• [TASK PROMPT] Set down the records once more, please, exactly and with the pictures left out.

• [SOURCE MATERIAL]
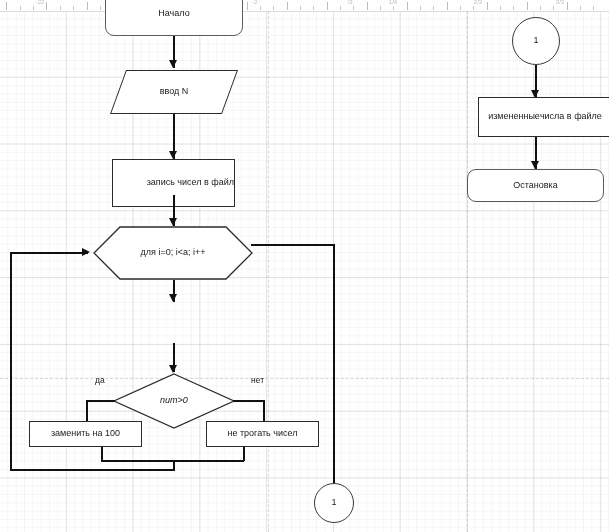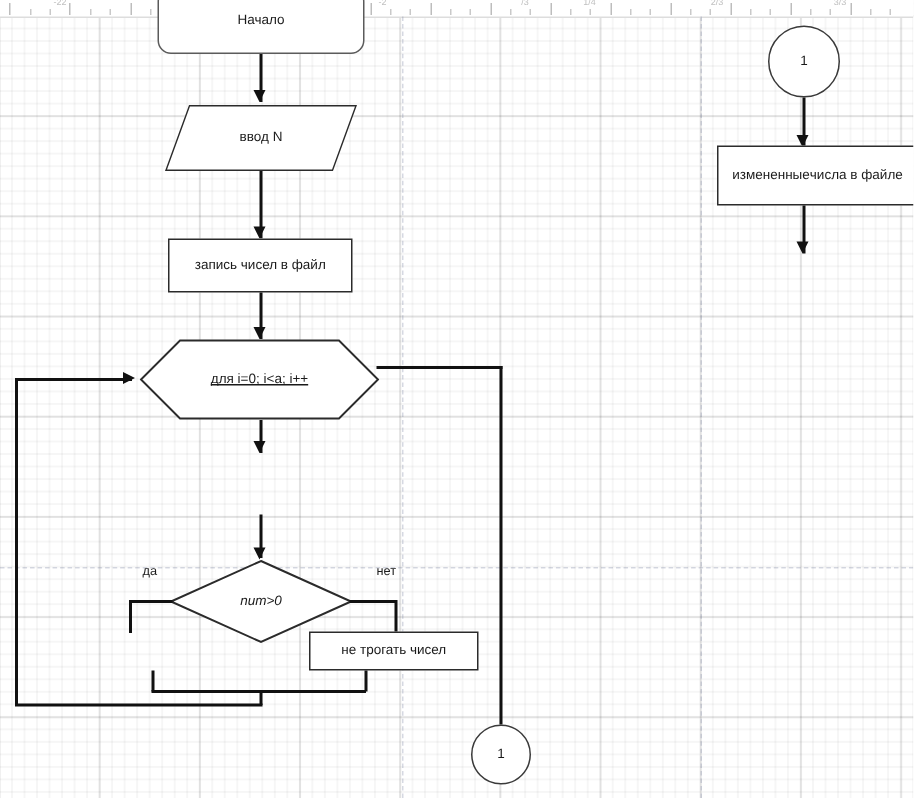--- a/index.html
+++ b/index.html
@@ -242,7 +242,7 @@
   <div class="line line-v" style="left:173px; top:114px; height:45px;"></div>
   <div class="arrowhead arrow-down" style="left:169px; top:151px;"></div>
 
-  <div class="shape rect" style="left:112px; top:159px; width:123px; height:36px;">
+  <div class="shape rect" style="left:112px; top:159px; width:123px; height:48px;justify-content:flex-end;">
     <span class="shape-label">запись чисел в файл</span>
   </div>
 

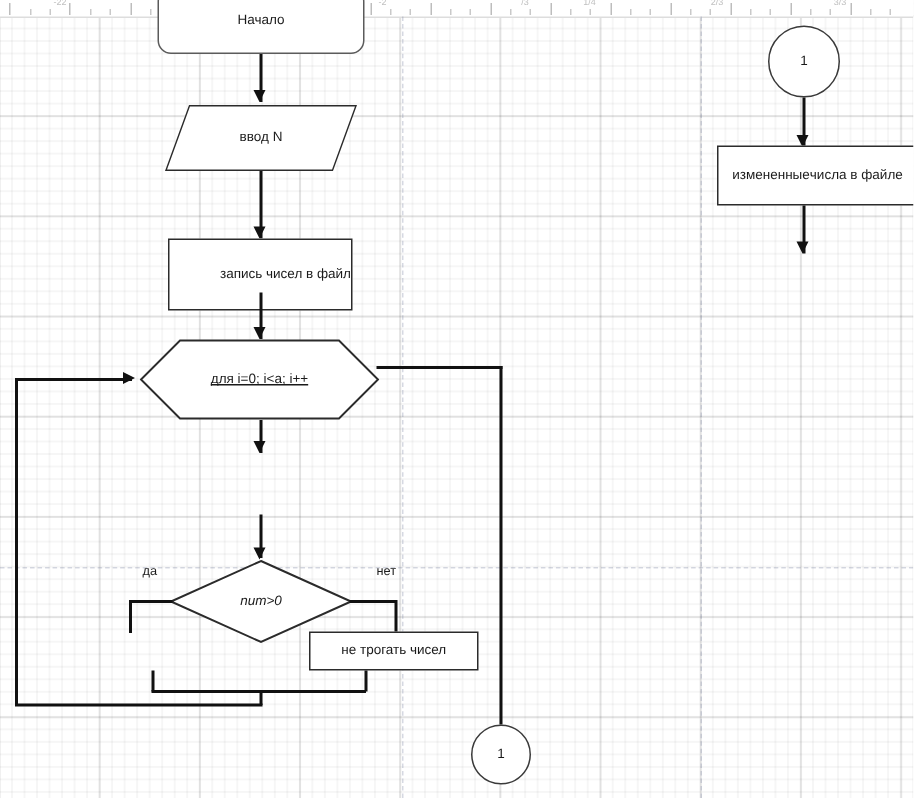--- a/index.html
+++ b/index.html
@@ -317,6 +317,9 @@
   <div class="line line-v" style="left:535px; top:137px; height:32px;"></div>
   <div class="arrowhead arrow-down" style="left:531px; top:161px;"></div>
 
+  <div class="shape rounded" style="left:467px; top:169px; width:137px; height:33px;">
+    <span class="shape-label">Остановка</span>
+  </div>
 
 </div>
 

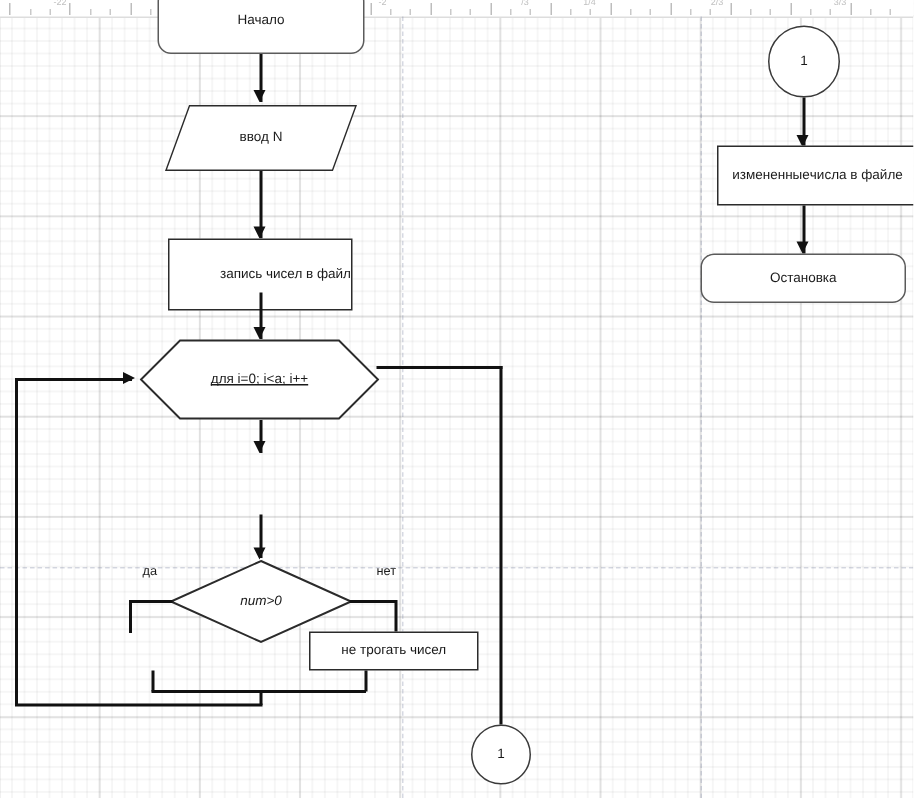--- a/index.html
+++ b/index.html
@@ -249,7 +249,7 @@
   <div class="line line-v" style="left:173px; top:195px; height:31px;"></div>
   <div class="arrowhead arrow-down" style="left:169px; top:218px;"></div>
 
-  <div class="shape hexshape" style="left:93px; top:226px; width:160px; height:54px;text-decoration:underline;">
+  <div class="shape hexshape" style="left:93px; top:226px; width:160px; height:54px;">
     <svg width="160" height="54" viewBox="0 0 160 54">
       <polygon points="27,1 133,1 159,27 133,53 27,53 1,27" fill="#ffffff" stroke="#2b2b2b" stroke-width="1.3"></polygon>
     </svg>

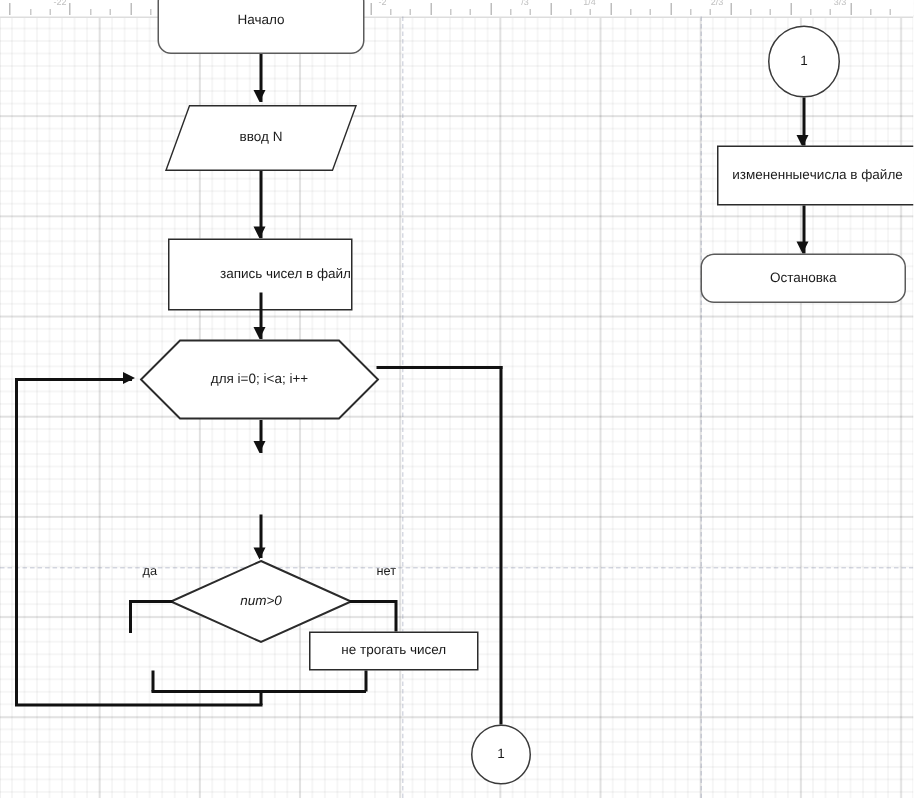--- a/index.html
+++ b/index.html
@@ -277,6 +277,9 @@
   <div class="line line-h" style="left:86px; top:400px; width:29px;"></div>
   <div class="line line-v" style="left:86px; top:400px; height:22px;"></div>
 
+  <div class="shape rect" style="left:29px; top:421px; width:113px; height:26px;">
+    <span class="shape-label">заменить на 100</span>
+  </div>
 
   <div class="line line-h" style="left:233px; top:400px; width:31px;"></div>
   <div class="line line-v" style="left:263px; top:400px; height:22px;"></div>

• [ANSWER FOR THE TASK]
--- a/index.html
+++ b/index.html
@@ -242,7 +242,7 @@
   <div class="line line-v" style="left:173px; top:114px; height:45px;"></div>
   <div class="arrowhead arrow-down" style="left:169px; top:151px;"></div>
 
-  <div class="shape rect" style="left:112px; top:159px; width:123px; height:36px;">
+  <div class="shape rect" style="left:112px; top:159px; width:123px; height:48px;justify-content:flex-end;">
     <span class="shape-label">запись чисел в файл</span>
   </div>
 

--- a/index.html
+++ b/index.html
@@ -317,6 +317,9 @@
   <div class="line line-v" style="left:535px; top:137px; height:32px;"></div>
   <div class="arrowhead arrow-down" style="left:531px; top:161px;"></div>
 
+  <div class="shape rounded" style="left:467px; top:169px; width:137px; height:33px;">
+    <span class="shape-label">Остановка</span>
+  </div>
 
 </div>
 

--- a/index.html
+++ b/index.html
@@ -249,7 +249,7 @@
   <div class="line line-v" style="left:173px; top:195px; height:31px;"></div>
   <div class="arrowhead arrow-down" style="left:169px; top:218px;"></div>
 
-  <div class="shape hexshape" style="left:93px; top:226px; width:160px; height:54px;text-decoration:underline;">
+  <div class="shape hexshape" style="left:93px; top:226px; width:160px; height:54px;">
     <svg width="160" height="54" viewBox="0 0 160 54">
       <polygon points="27,1 133,1 159,27 133,53 27,53 1,27" fill="#ffffff" stroke="#2b2b2b" stroke-width="1.3"></polygon>
     </svg>

--- a/index.html
+++ b/index.html
@@ -277,6 +277,9 @@
   <div class="line line-h" style="left:86px; top:400px; width:29px;"></div>
   <div class="line line-v" style="left:86px; top:400px; height:22px;"></div>
 
+  <div class="shape rect" style="left:29px; top:421px; width:113px; height:26px;">
+    <span class="shape-label">заменить на 100</span>
+  </div>
 
   <div class="line line-h" style="left:233px; top:400px; width:31px;"></div>
   <div class="line line-v" style="left:263px; top:400px; height:22px;"></div>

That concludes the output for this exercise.